• Try it:
Scan the listing below and copy each line holding the word "selected".

*** Stored data

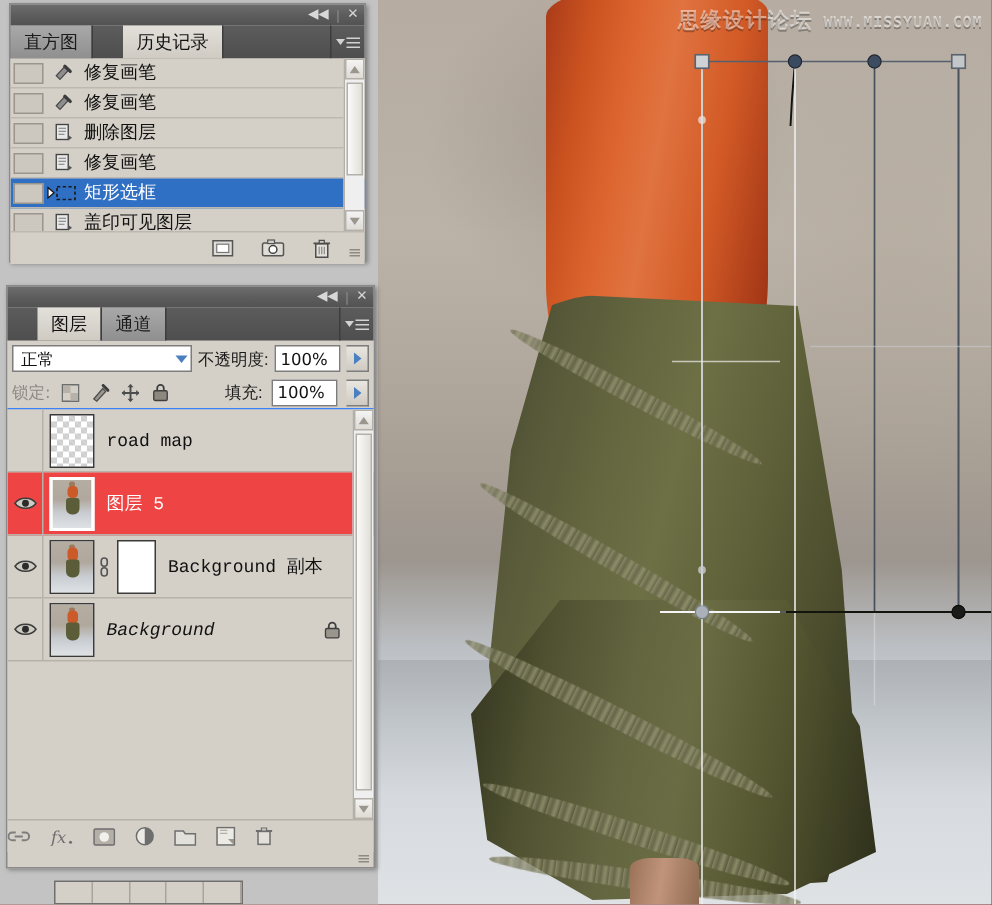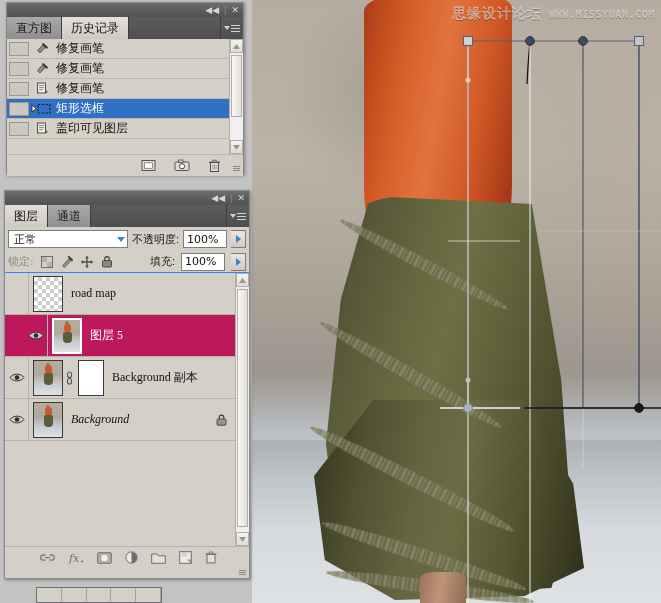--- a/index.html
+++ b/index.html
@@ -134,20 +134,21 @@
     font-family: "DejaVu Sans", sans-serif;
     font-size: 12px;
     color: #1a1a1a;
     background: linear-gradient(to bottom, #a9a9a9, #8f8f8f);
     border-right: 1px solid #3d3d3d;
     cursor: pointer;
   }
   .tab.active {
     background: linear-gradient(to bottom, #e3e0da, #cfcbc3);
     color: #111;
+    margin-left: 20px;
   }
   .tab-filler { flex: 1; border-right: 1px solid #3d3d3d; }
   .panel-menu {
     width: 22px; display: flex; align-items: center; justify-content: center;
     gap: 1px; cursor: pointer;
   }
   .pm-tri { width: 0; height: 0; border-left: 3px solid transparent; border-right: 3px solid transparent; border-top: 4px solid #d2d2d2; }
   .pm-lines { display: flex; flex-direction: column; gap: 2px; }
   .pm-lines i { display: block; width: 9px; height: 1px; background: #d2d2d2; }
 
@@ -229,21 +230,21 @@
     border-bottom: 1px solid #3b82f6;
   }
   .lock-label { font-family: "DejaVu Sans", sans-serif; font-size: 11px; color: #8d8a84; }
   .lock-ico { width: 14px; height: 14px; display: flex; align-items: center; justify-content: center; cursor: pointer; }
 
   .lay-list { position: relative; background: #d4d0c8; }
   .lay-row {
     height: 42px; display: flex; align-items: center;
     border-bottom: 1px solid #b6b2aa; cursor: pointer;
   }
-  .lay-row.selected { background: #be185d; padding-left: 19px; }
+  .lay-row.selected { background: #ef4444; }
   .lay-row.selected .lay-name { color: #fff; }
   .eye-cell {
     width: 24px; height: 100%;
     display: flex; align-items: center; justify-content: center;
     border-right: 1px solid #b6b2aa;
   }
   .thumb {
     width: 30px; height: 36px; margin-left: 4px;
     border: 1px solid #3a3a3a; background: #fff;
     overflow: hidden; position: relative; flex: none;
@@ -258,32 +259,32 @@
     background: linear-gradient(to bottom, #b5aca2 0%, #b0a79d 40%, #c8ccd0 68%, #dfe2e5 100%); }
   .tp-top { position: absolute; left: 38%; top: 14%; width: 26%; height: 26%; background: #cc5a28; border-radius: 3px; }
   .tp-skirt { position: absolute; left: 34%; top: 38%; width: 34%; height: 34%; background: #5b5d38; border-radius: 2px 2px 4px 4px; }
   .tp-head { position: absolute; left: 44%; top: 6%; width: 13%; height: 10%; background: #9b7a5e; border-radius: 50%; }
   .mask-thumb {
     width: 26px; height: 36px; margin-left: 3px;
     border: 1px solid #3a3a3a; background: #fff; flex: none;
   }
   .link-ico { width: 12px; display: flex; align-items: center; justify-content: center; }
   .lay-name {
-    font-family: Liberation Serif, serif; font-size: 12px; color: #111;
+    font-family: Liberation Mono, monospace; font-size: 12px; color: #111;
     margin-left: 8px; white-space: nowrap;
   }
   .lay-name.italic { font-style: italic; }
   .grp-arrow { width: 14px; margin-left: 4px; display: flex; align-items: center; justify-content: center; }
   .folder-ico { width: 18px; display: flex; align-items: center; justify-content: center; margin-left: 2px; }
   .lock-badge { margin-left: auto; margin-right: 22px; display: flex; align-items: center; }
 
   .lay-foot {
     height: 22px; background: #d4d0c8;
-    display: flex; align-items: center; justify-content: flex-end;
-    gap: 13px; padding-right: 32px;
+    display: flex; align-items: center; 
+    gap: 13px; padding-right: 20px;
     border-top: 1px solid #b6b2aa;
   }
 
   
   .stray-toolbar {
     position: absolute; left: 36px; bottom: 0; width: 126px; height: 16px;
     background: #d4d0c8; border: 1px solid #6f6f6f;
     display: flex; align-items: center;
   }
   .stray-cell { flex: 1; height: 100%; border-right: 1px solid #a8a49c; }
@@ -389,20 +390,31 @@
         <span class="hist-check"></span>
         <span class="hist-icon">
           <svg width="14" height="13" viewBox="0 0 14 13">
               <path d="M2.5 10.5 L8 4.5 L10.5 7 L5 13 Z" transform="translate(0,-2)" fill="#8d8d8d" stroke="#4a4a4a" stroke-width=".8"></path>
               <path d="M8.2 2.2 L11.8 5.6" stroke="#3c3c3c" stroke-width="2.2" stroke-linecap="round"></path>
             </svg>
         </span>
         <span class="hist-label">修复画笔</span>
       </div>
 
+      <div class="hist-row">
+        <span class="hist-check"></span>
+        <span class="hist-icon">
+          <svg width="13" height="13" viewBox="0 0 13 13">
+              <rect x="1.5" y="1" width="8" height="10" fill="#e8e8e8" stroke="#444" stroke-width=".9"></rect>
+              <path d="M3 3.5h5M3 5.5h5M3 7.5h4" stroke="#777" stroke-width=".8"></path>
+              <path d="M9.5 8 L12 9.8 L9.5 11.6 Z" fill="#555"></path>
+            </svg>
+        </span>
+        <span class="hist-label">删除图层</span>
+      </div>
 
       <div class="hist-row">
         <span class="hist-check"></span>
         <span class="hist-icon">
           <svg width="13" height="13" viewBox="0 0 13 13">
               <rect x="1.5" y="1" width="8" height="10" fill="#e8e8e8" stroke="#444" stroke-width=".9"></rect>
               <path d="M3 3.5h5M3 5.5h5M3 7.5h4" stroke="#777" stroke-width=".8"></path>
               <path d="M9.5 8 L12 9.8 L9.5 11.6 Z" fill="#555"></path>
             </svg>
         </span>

******

• Response to this task:
-  .lay-row.selected { background: #be185d; padding-left: 19px; }
+  .lay-row.selected { background: #ef4444; }
   .lay-row.selected .lay-name { color: #fff; }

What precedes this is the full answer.